In your copy, set down the entries exactly and exclude the pictures.

++++++++++++++++++++

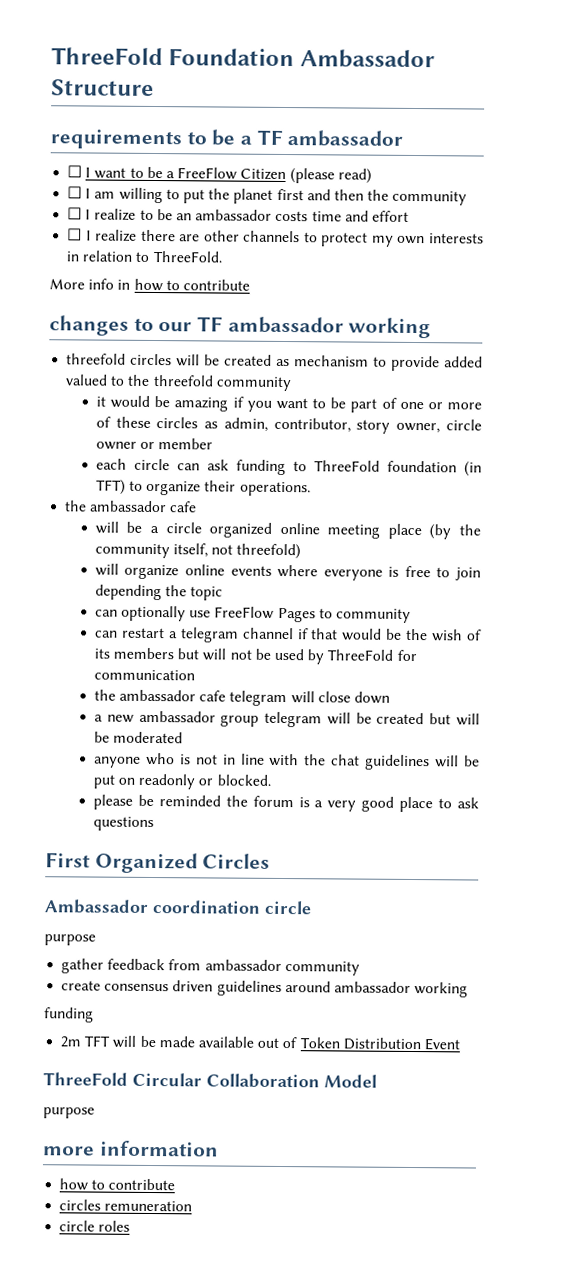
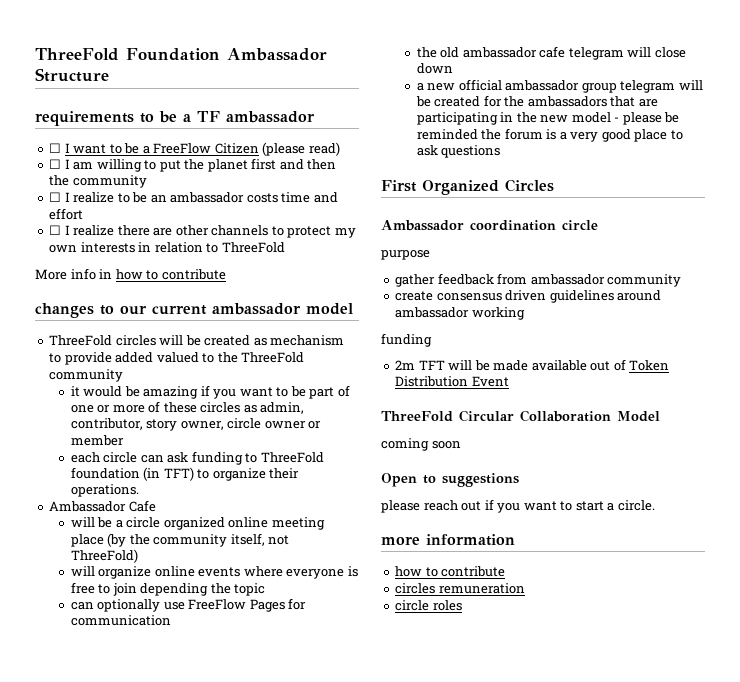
[152,250,222,263] ThreeFold. -> [221,242,285,253] ThreeFold
[197,316,432,339] [66,353,127,365] TF ambassador working // threefold -> [152,303,353,315] [49,335,113,346] current ambassador model // ThreeFold
[152,374,214,387] threefold -> [241,352,305,363] ThreeFold
[64,500,198,513] the ambassador cafe -> [49,500,156,512] Ambassador Cafe
[236,543,302,560] threefold) -> [70,549,138,563] ThreeFold)
[318,608,412,623] [94,627,482,643] [93,647,394,665] to community // can restart a telegram channel if that would be the wish of its members but will not be used by ThreeFold -> (285, 605) none
(116, 695) none -> [440,47,460,58] old
(134, 718) none -> [458,79,502,91] official
[429,713,481,726] [93,731,184,744] [93,752,480,771] [92,773,271,790] but will be moderated // anyone who is not in line with the chat guidelines will be put on readonly or blocked. // -> [483,95,658,107] [416,112,620,125] for the ambassadors that are participating in the new model -
[43,1107,95,1119] purpose -> [381,438,461,451] [381,473,519,487] [381,499,655,513] coming soon // Open to suggestions // please reach out if you want to start a circle.

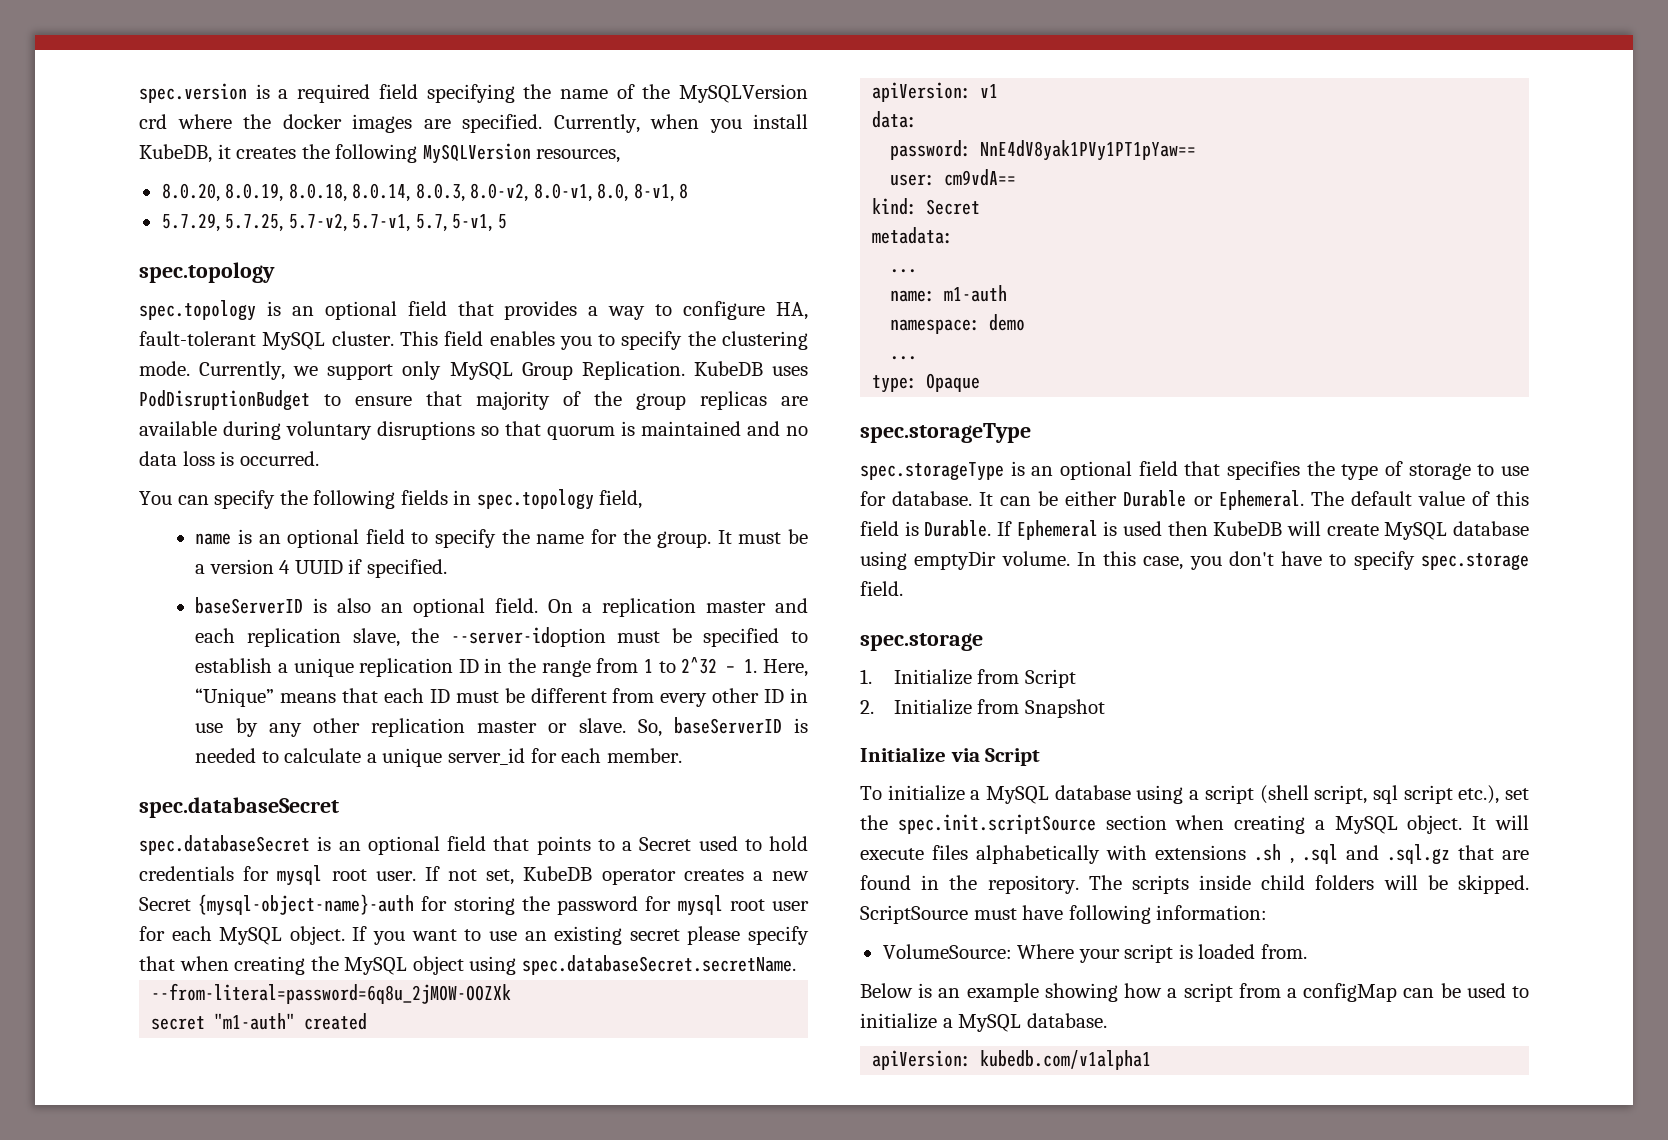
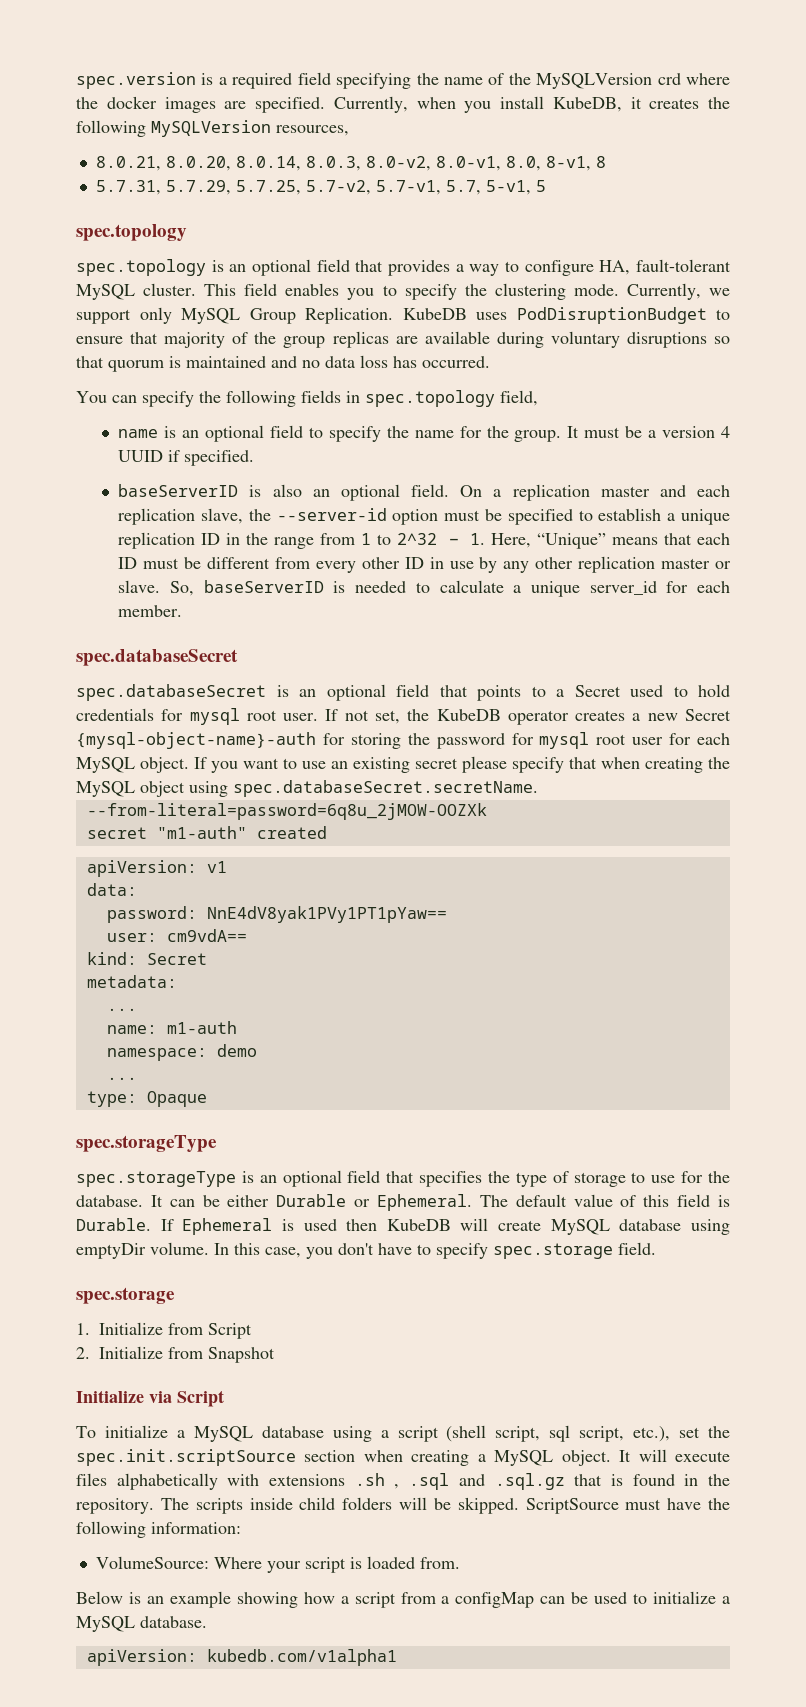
[161,183,347,202] 8.0.20, 8.0.19, 8.0.18, -> [95,156,231,171] 8.0.21, 8.0.20,
(689, 191) none -> [95,180,161,195] 5.7.31,
[220,451,235,466] is -> [393,356,417,368] has
[450,627,606,647] --server-idoption -> [276,508,439,525] --server-id option
(515, 877) none -> [407,709,430,721] the
(886, 498) none -> [708,1171,730,1183] the
[1403,785,1453,804] script -> [579,1426,625,1442] script,
[1502,850,1529,860] are -> [610,1474,623,1486] is
(1064, 912) none -> [708,1498,731,1510] the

++++++++++++++++++++

Response below:
[152,250,222,263] ThreeFold. -> [221,242,285,253] ThreeFold
[197,316,432,339] [66,353,127,365] TF ambassador working // threefold -> [152,303,353,315] [49,335,113,346] current ambassador model // ThreeFold
[152,374,214,387] threefold -> [241,352,305,363] ThreeFold
[64,500,198,513] the ambassador cafe -> [49,500,156,512] Ambassador Cafe
[236,543,302,560] threefold) -> [70,549,138,563] ThreeFold)
[318,608,412,623] [94,627,482,643] [93,647,394,665] to community // can restart a telegram channel if that would be the wish of its members but will not be used by ThreeFold -> (285, 605) none
(116, 695) none -> [440,47,460,58] old
(134, 718) none -> [458,79,502,91] official
[429,713,481,726] [93,731,184,744] [93,752,480,771] [92,773,271,790] but will be moderated // anyone who is not in line with the chat guidelines will be put on readonly or blocked. // -> [483,95,658,107] [416,112,620,125] for the ambassadors that are participating in the new model -
[43,1107,95,1119] purpose -> [381,438,461,451] [381,473,519,487] [381,499,655,513] coming soon // Open to suggestions // please reach out if you want to start a circle.

[161,183,347,202] 8.0.20, 8.0.19, 8.0.18, -> [95,156,231,171] 8.0.21, 8.0.20,
(689, 191) none -> [95,180,161,195] 5.7.31,
[220,451,235,466] is -> [393,356,417,368] has
[450,627,606,647] --server-idoption -> [276,508,439,525] --server-id option
(515, 877) none -> [407,709,430,721] the
(886, 498) none -> [708,1171,730,1183] the
[1403,785,1453,804] script -> [579,1426,625,1442] script,
[1502,850,1529,860] are -> [610,1474,623,1486] is
(1064, 912) none -> [708,1498,731,1510] the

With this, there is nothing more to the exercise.